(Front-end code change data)
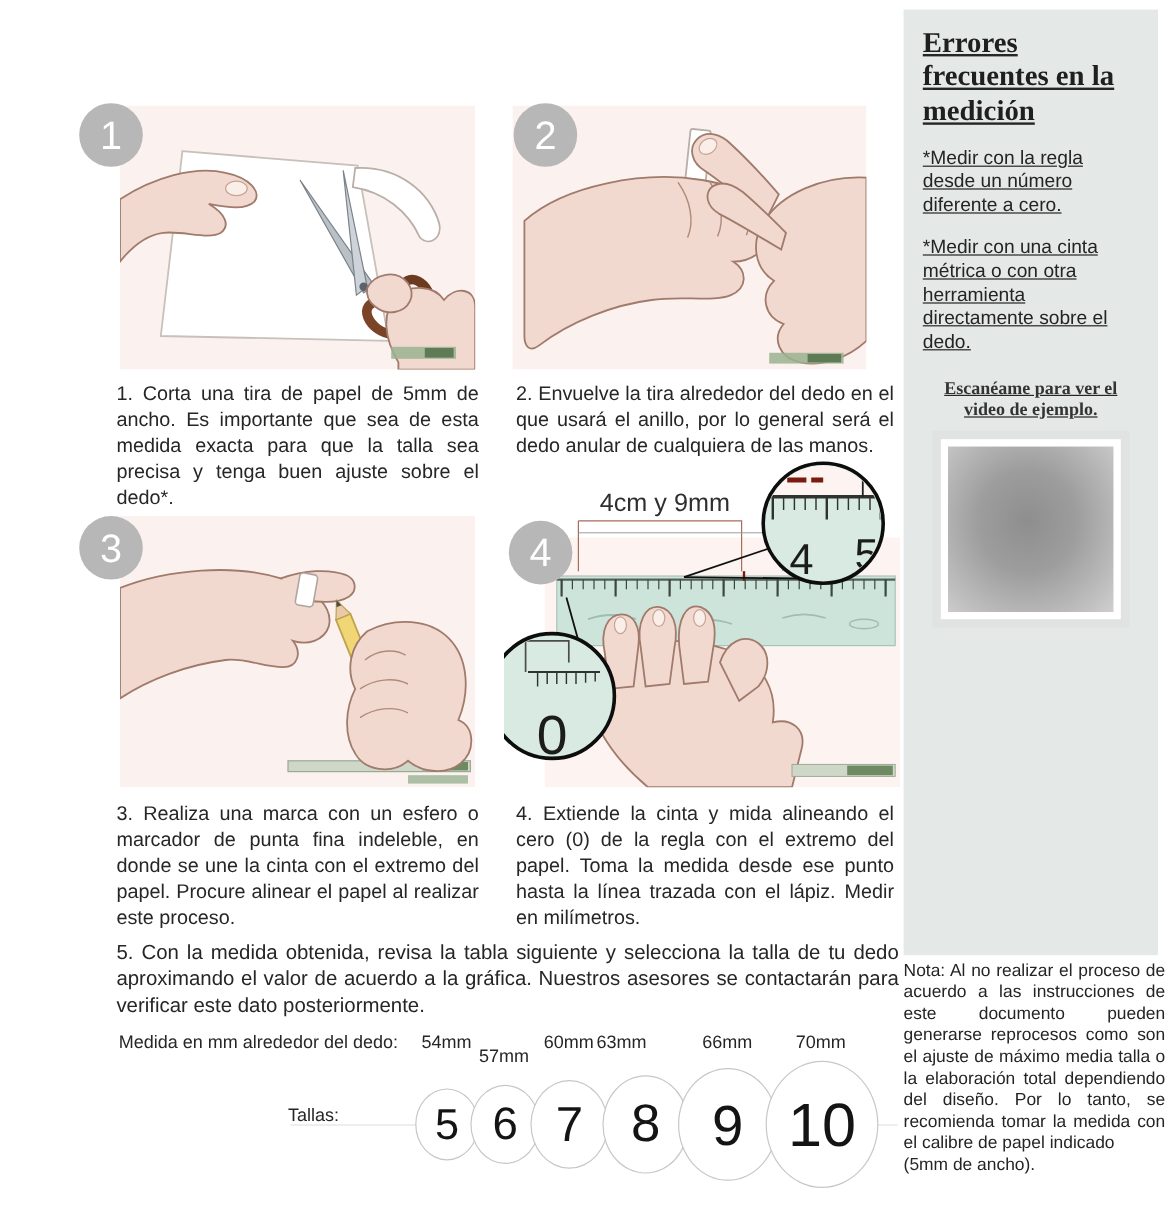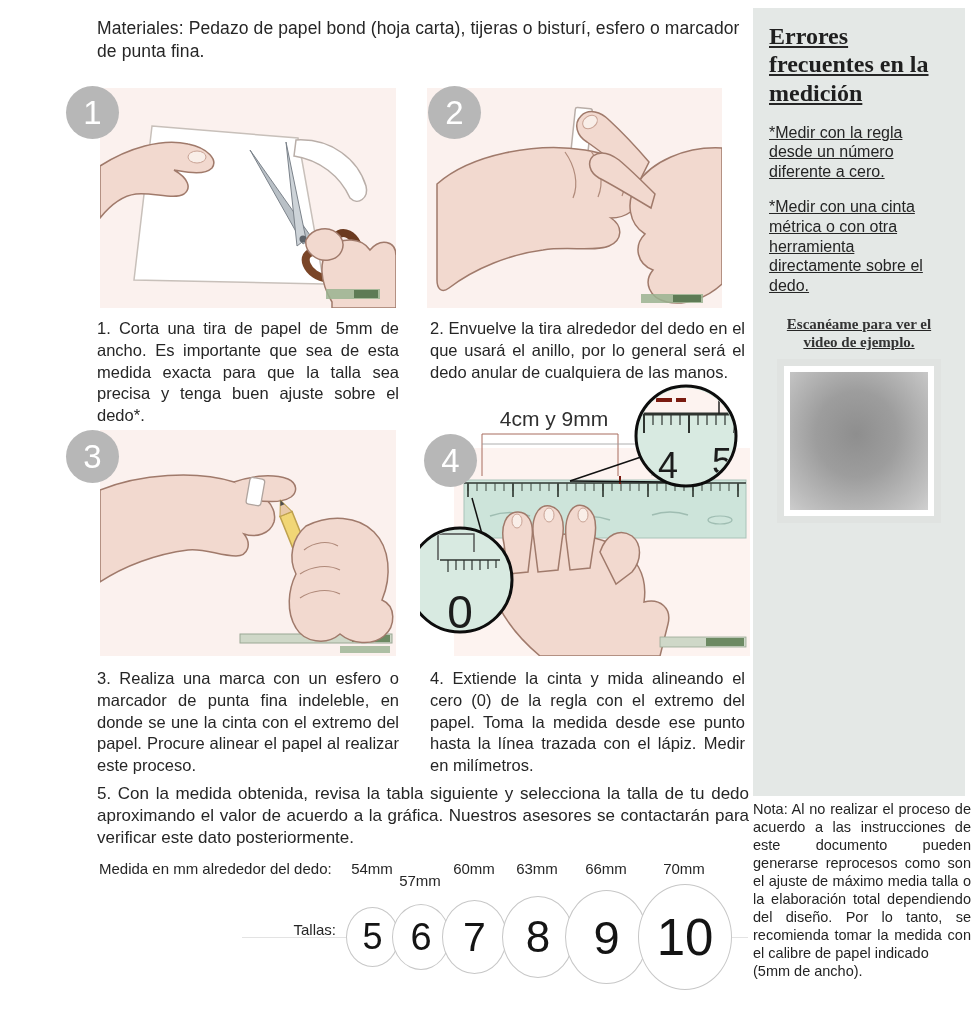--- a/index.html
+++ b/index.html
@@ -77,7 +77,6 @@
 
 <div id="page">
 
-  <div class="materials">Materiales: Pedazo de papel bond (hoja carta), tijeras o bisturí, esfero o marcador de punta fina.</div>
 
   <div class="badge b1">1</div>
   <div class="badge b2">2</div>

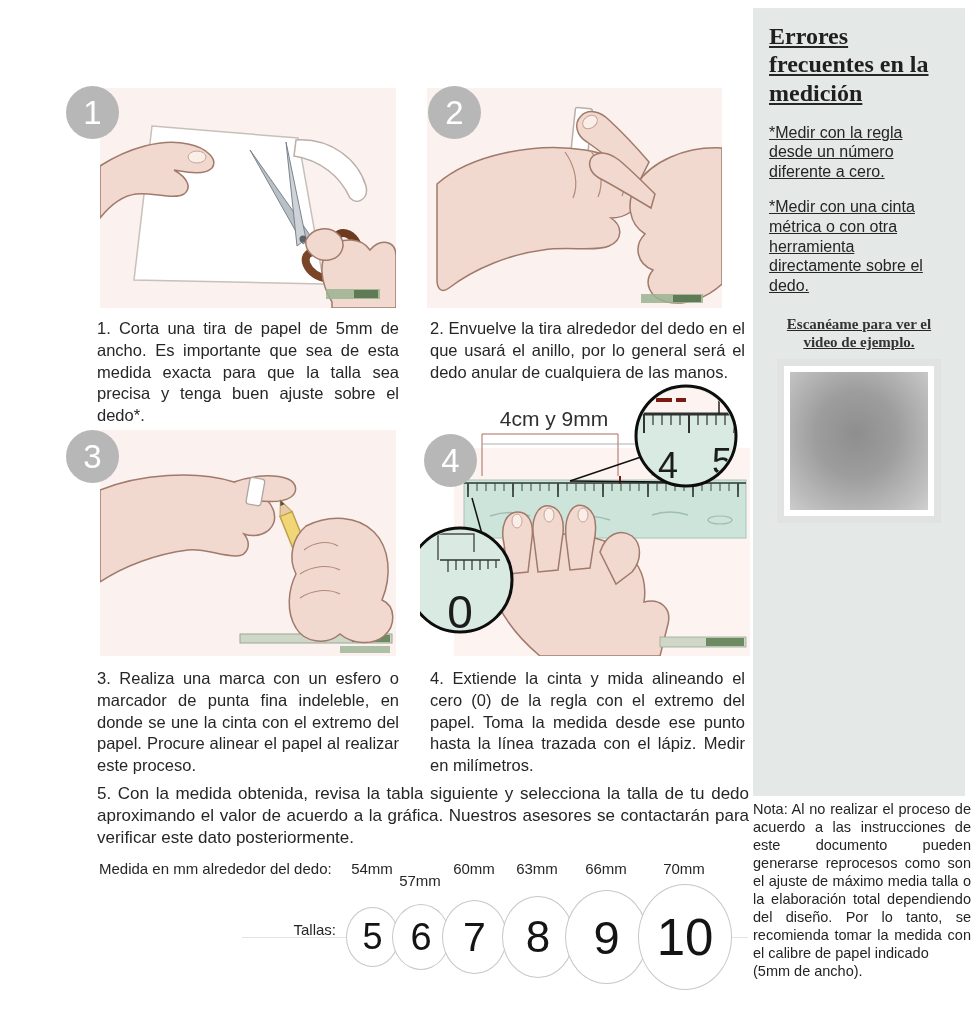--- a/index.html
+++ b/index.html
@@ -44,7 +44,7 @@
     height:1px; background:#e3e3e3; }
   .mm-label { position:absolute; top:860px; width:60px; text-align:center; font-size:15px; }
   .mm-0 {left:342px;} .mm-1 {left:390px;margin-top:12px;} .mm-2 {left:444px;}
-  .mm-3 {left:507px;text-align:center;} .mm-4 {left:576px;} .mm-5 {left:654px;}
+  .mm-3 {left:488px;text-align:center;} .mm-4 {left:576px;} .mm-5 {left:654px;}
   .size-circle { position:absolute; border:1.5px solid #c7c7c7; border-radius:50%;
     background:#ffffff; display:flex; align-items:center; justify-content:center;
     color:#141414; font-weight:300; }

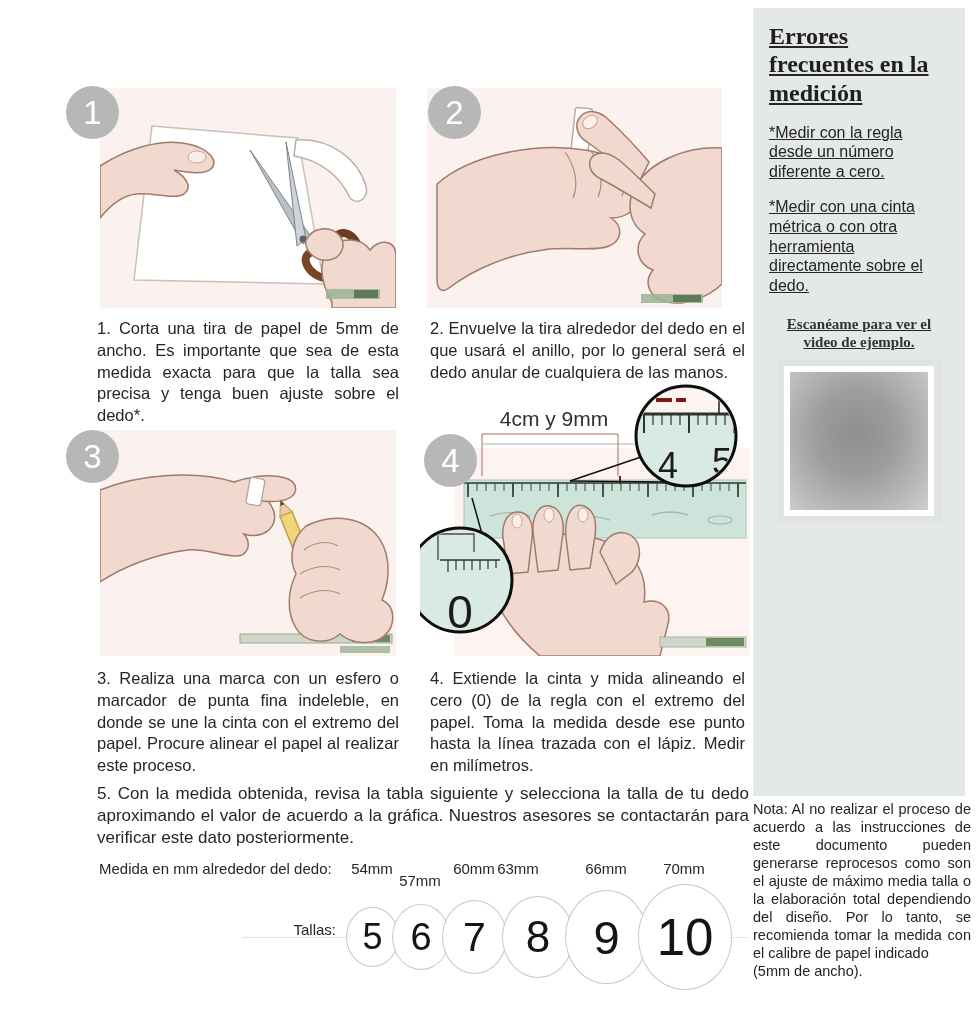--- a/index.html
+++ b/index.html
@@ -39,7 +39,7 @@
   
   .chart-measure-label { position:absolute; left:99px;  top:860px; font-size:15px; }
   .chart-tallas-label  { position:absolute; left:240px; top:921px; width:96px;
-    text-align:right; font-size:15px; }
+    font-size:15px; }
   .chart-baseline { position:absolute; left:242px; top:937px; width:506px;
     height:1px; background:#e3e3e3; }
   .mm-label { position:absolute; top:860px; width:60px; text-align:center; font-size:15px; }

_Task directions_: Please print the lines above exactly, beginning at the first line of the entries and ending at the line holding "left:242px; top:937px; width:506px;", and leave the pictures out.

_Your solution_:
--- a/index.html
+++ b/index.html
@@ -77,7 +77,6 @@
 
 <div id="page">
 
-  <div class="materials">Materiales: Pedazo de papel bond (hoja carta), tijeras o bisturí, esfero o marcador de punta fina.</div>
 
   <div class="badge b1">1</div>
   <div class="badge b2">2</div>

--- a/index.html
+++ b/index.html
@@ -44,7 +44,7 @@
     height:1px; background:#e3e3e3; }
   .mm-label { position:absolute; top:860px; width:60px; text-align:center; font-size:15px; }
   .mm-0 {left:342px;} .mm-1 {left:390px;margin-top:12px;} .mm-2 {left:444px;}
-  .mm-3 {left:507px;text-align:center;} .mm-4 {left:576px;} .mm-5 {left:654px;}
+  .mm-3 {left:488px;text-align:center;} .mm-4 {left:576px;} .mm-5 {left:654px;}
   .size-circle { position:absolute; border:1.5px solid #c7c7c7; border-radius:50%;
     background:#ffffff; display:flex; align-items:center; justify-content:center;
     color:#141414; font-weight:300; }

--- a/index.html
+++ b/index.html
@@ -39,7 +39,7 @@
   
   .chart-measure-label { position:absolute; left:99px;  top:860px; font-size:15px; }
   .chart-tallas-label  { position:absolute; left:240px; top:921px; width:96px;
-    text-align:right; font-size:15px; }
+    font-size:15px; }
   .chart-baseline { position:absolute; left:242px; top:937px; width:506px;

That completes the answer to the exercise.